Input material
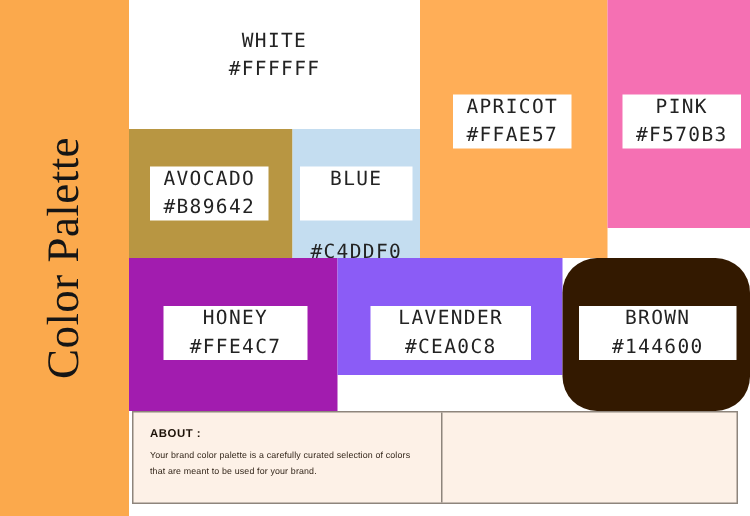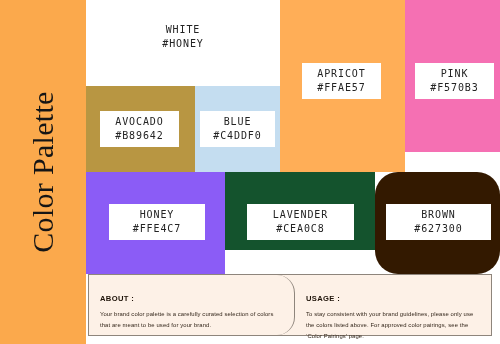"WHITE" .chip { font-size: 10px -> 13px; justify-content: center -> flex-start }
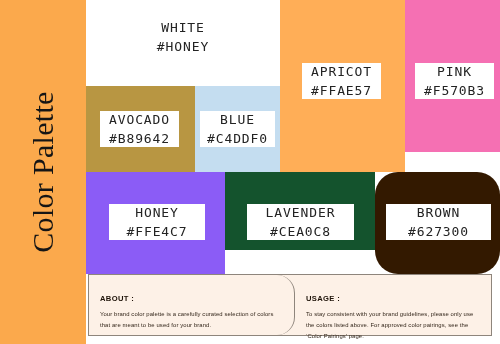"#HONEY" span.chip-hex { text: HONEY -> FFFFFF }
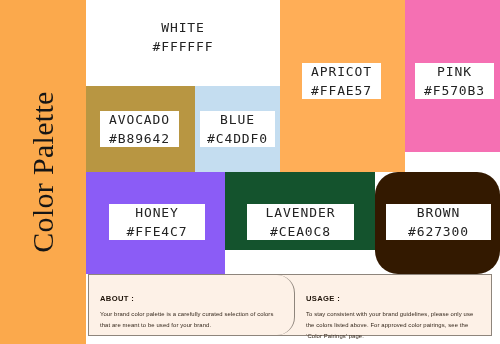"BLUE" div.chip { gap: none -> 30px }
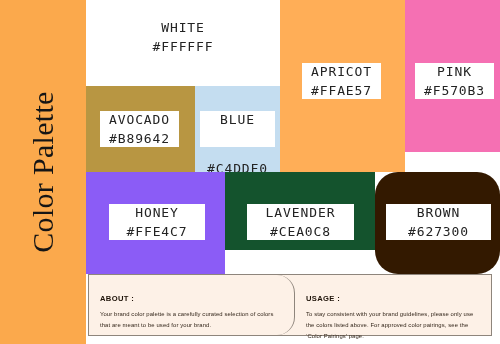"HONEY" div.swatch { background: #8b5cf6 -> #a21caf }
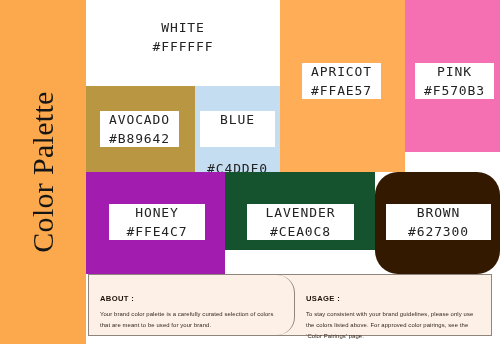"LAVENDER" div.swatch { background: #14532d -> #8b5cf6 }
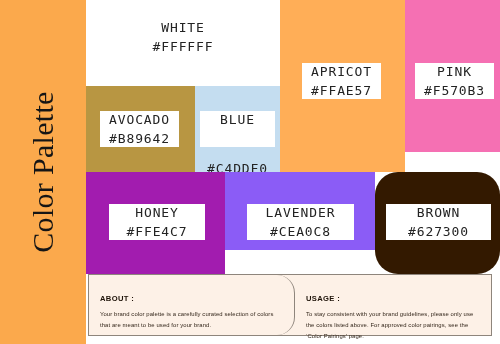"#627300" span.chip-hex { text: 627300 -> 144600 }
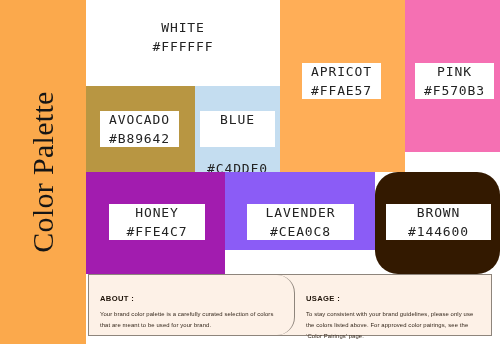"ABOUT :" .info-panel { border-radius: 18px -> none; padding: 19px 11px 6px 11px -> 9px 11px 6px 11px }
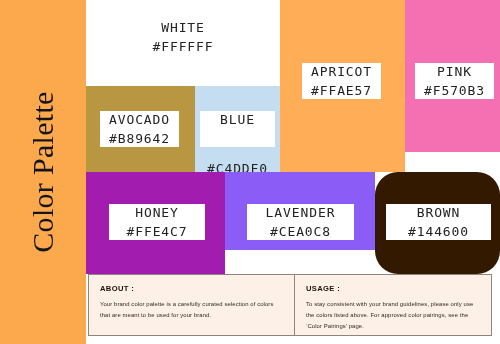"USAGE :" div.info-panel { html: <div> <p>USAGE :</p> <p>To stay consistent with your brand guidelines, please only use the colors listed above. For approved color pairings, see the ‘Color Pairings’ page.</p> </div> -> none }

Task requirements
Return, exactly as they stand, the lines above from the one with "background: #14532d ->" to the one with "border-radius: 18px ->", omitting any pictures among them.

Exercise solution
"LAVENDER" div.swatch { background: #14532d -> #8b5cf6 }
"#627300" span.chip-hex { text: 627300 -> 144600 }
"ABOUT :" .info-panel { border-radius: 18px -> none; padding: 19px 11px 6px 11px -> 9px 11px 6px 11px }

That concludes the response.